What you need to pay attention right now when monitoring? It:

availability, i.e. whether the server is alive, in general, or not;
lack of disk resources, processor, etc .;
mistakes.

How to monitor all this?

Here is a list of great tools that allow you to monitor resources and show results in a very convenient way:

The first 4 tools can be put on the server, they are powerful, cool. And ServerDensity is hosted by someone, i.e. we pay money for it, and it can collect all data from the servers and display them for analysis.

There are two good services for monitoring bugs:

Rollbar - rollbar.com
Sentry - getsentry.com

Usually we monitor errors like this - either we write everything to the log and then we look at it, or in addition we start emails or send sms to the developers. This is all normal, but as soon as we have a cloud of people on the service, and there is some kind of error, it starts repeating a very large number of times, it starts frantically spamming the email, or it overflows, or the developer completely loses attention and he starts to ignore letters. The above services take and errors of the same type are collected in one big pack, plus they consider how many times errors have occurred recently and in priorities the whole business is raised automatically.

Sentry can be delivered to your server, there is a source, and Rollbar is not, but Rollbar is better because it takes money for the number of errors, i.e. encourages to correct them.

About the notification, I repeat that you should not spam, attention is lost.

What, in general, need to analyze?

RPS and Response time - if the response time begins to fall, then we need to do something.

The number of processes, threads and queue sizes - if it all starts to multiply, get clogged up, etc., then something is wrong again, you need to analyze in more detail and somehow change the infrastructure.
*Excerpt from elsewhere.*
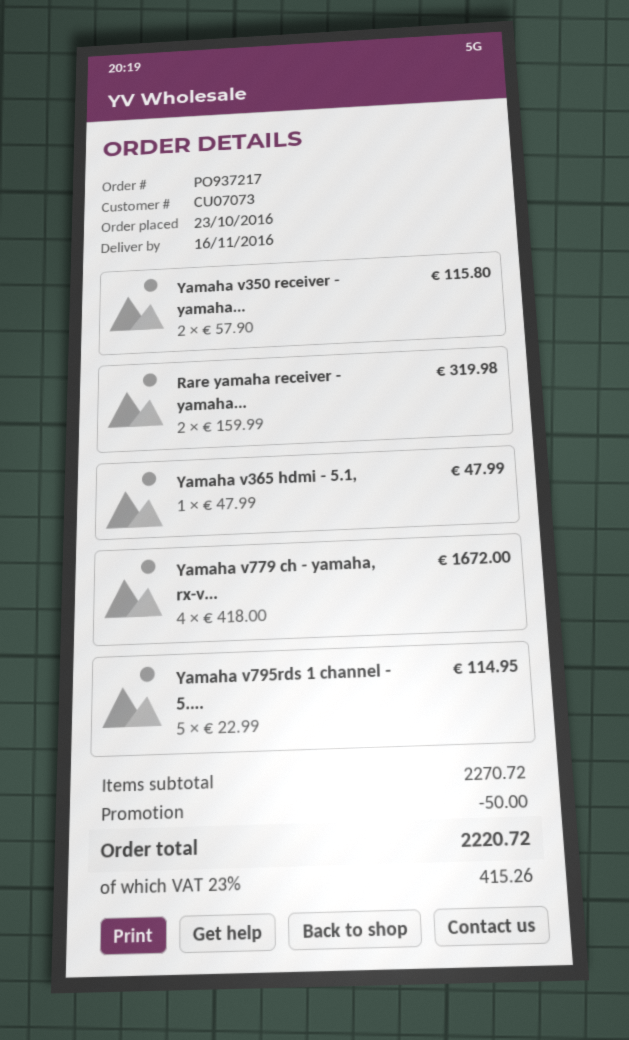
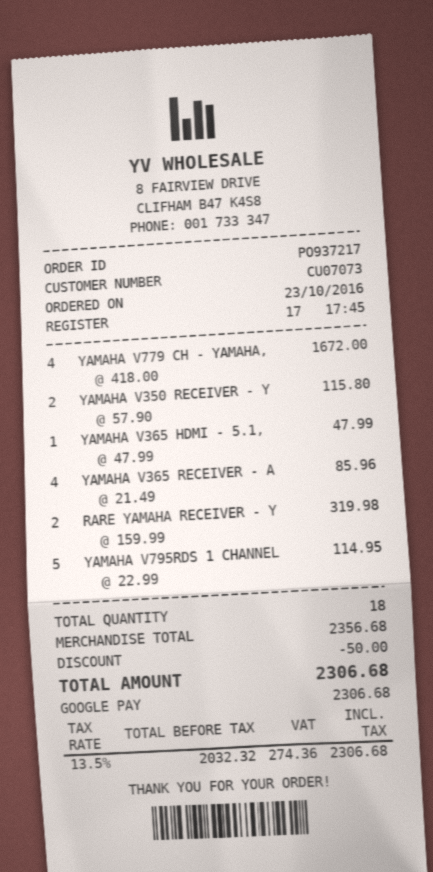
YAMAHA V365 RECEIVER - A: none -> 4 x 21.49 = 85.96
subtotal: 2270.72 -> 2356.68
tax: 23% = 415.26 -> 13.5% = 274.36
total: 2220.72 -> 2306.68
Also worth looking at business analysis. Google Analytics for site types is great, and mixpanel - for event logging, it works on desktop applications, on mobile, on the web. It is possible and on the basis of some of their data to write, but I would advise the finished services. The point is that our monitoring can show that the service is alive, that everything works, that the overall Responce time is normal, but when we, for example, register in the mixpanel, we start tracking, it shows that they are somehow not enough. In this case, it is necessary to look at how quickly certain events, pages, and what the problems are. The project should always be “hung” with analysis in order to always know what is happening, and not to work blindly.

The load, in general, arises or is planned, or not, may occur gradually, maybe not gradually:

How to deal with the load? All business solves, and only the issue price is important. Important:

for the service to work,
so that it is not very expensive, do not ruin the company.

The rest is not very important.

If it is cheaper to scan, optimize, write to the cache, fix some configs, then this should be done without thinking about scaling and buying additional hardware, etc. But it happens that "hardware" becomes cheaper than the work of a programmer, especially if programmers are very savvy. In this case, the scaling begins.

In the figure, the blue thing is the Internet, from which requests are coming. A balancer is put, the only task of which is to distribute requests to separate front-end servers, accept responses from them and give them to the client. The point here is that 3 servers can handle (ideally) 3 times as many requests, excluding any overhead for the network and for the work of the balancer itself.

What does this give us? The above ability to handle more requests, and more reliability. If the traditional scheme falls nginx or application, or rested on the disk, etc., then everything fell. Here, if we have one frontend fell off, then that's okay, the balancer, most likely, it will understand and send requests to the remaining 2 servers. Maybe it will be a little slower, but it's not scary.

In general, PHP is a great thing to scale, because it follows the Share nothing principle by default. This means that if we take, say, Java for the web, then the application starts, reads all the code, writes the maximum data to the program memory, everything is spinning, working, the request takes very little time, very few additional resources. However, there is an ambush - because the application is written in such a way that it should work on one instance, be cached, read from its own memory, then nothing good can happen when scaling. And in PHP, by default, there is nothing in common, and this is good. All that we want to share, we put it in memcahed, and memcahed can be read from several servers, so everything is fine. Those. weak connectivity is achieved for the application server layer. It's fine.

What, in general, to balance the load?

Most often this was done by Squid or HAProxy, but this is before. Now the author of nginx took and parted from nginx + balancer in nginx, so now he can do all the things that Squid or HAProxy used to do before. If it starts not to withstand, you can put some cool expensive hardware balancer.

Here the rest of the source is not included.